This experimental study purchased 60 adults female Wistar rats, weighing 180-220 grams, from the research center of Royan Research Institute and transferred them to the laboratory of the research center of North Tehran Azad University. The animals had enough access to water and food during the study and were kept under standard light cycle conditions of 12 hours of light and 12 hours of darkness with a temperature of 23±2 degrees Celsius. It is noteworthy that all the ethical principles of working with laboratory animals were observed based on the ethical guidelines of the international association.

Preparing Methamphetamine Solution

Methamphetamine was gained from the anti-narcotics headquarters. Then it was dissolved in distilled water in the required concentrations and injected intraperitoneally to the animals at specified hours.

This research was carried out in two stages:

At first, each female rat was placed in a separate cage next to a male rat to mate the animals. The observation of vaginal plaque was supposedly on the first day of pregnancy.
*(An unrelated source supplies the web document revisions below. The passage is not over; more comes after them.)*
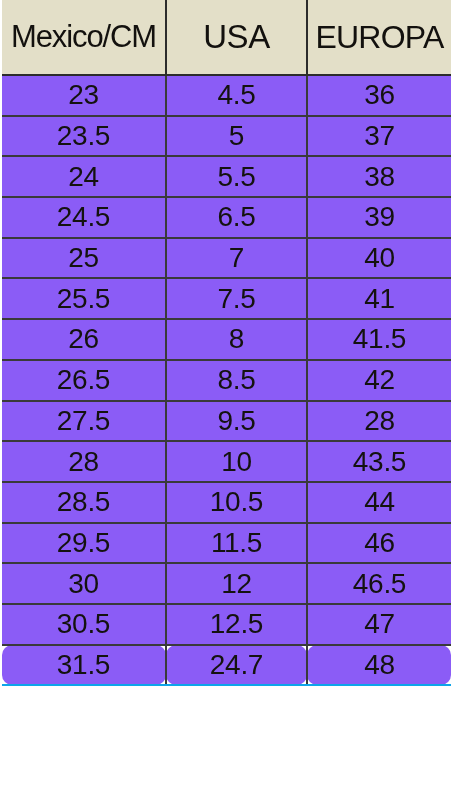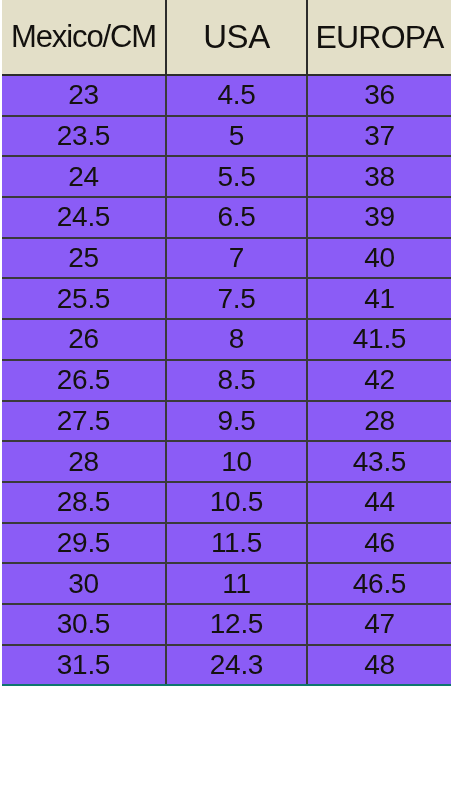"11" td.cell-us { text: 11 -> 12 }
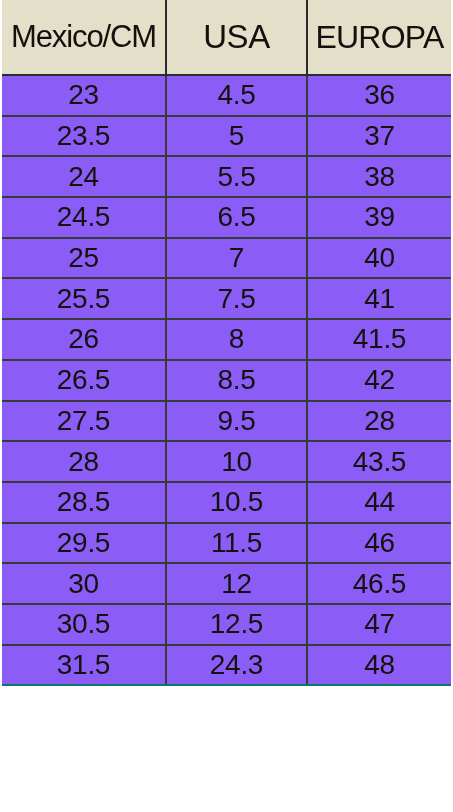"31.5" tbody tr:last-child td { border-bottom: 2px solid #0f766e -> 2px solid #0ea5e9; border-radius: none -> 10px }
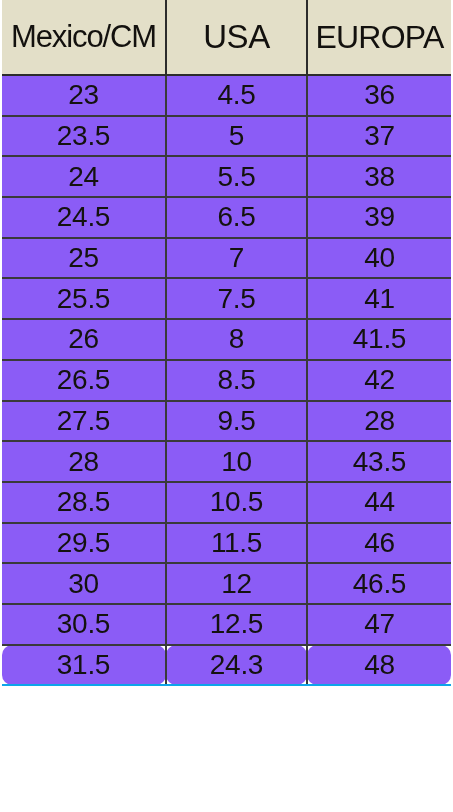"24.3" td.cell-us { text: 24.3 -> 24.7 }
Pregnant mothers were grouped in 6 injection groups for one week before pregnancy until delivery as follows:
G1: female pregnant rats that received normal nutrition.
G2: female pregnant rats that received distilled water.
G3: female pregnant rats that received methamphetamine at a dose of 1 mg/kg in two doses in the morning and in the evening.
G4: female pregnant rats that received methamphetamine at a dose of 2 mg/kg in two doses in the morning and evening.
G5: female pregnant rats that received methamphetamine at a dose of 3 mg/kg in two doses in the morning and evening.
G6: Female pregnant rats that received methamphetamine at a dose of 4 mg/kg in two doses in the morning and evening.

Then the neonates were grouped into 6 groups of 10 as follows:
G1A: offspring of rats that received a normal diet.
G2B: offspring of female pregnant rats that received distilled water.
G3C: offspring of female pregnant rats that received methamphetamine at a dose of 1 mg/kg in two doses in the morning and evening.
G4D: offspring of female pregnant rats that received methamphetamine at a dose of 2 mg/kg in two doses in the morning and evening.
G5E: offspring of female pregnant rats that received methamphetamine at a dose of 3 mg/kg in two doses in the morning and evening.
G6F: offspring of female pregnant rats that received methamphetamine at a dose of 4 mg/kg in two doses in the morning and evening.

Measuring Biochemical Parameters

All the animals were anesthetized using ketamine and xylazine after the end of the experiment period, and direct anesthesia was performed by a syringe from their hearts. The blood samples were centrifuged at 3500 rpm for 15 minutes, and their serum was separated and stored at -20 degrees Celsius until the tests. The level of testosterone hormones was measured with a kit (manufactured by IBL, Germany), LH, FSH (manufactured by Biomerio, France), liver enzymes AST, ALT, and glucose, RBC, and WBC tests. The amnion sac was separated immediately after the mother rat was killed, the weight of each of them was calculated and the contents inside the sac were stored and transferred to the laboratory to examine the amount of protein, carbohydrates, fats, phospholipid, and urea.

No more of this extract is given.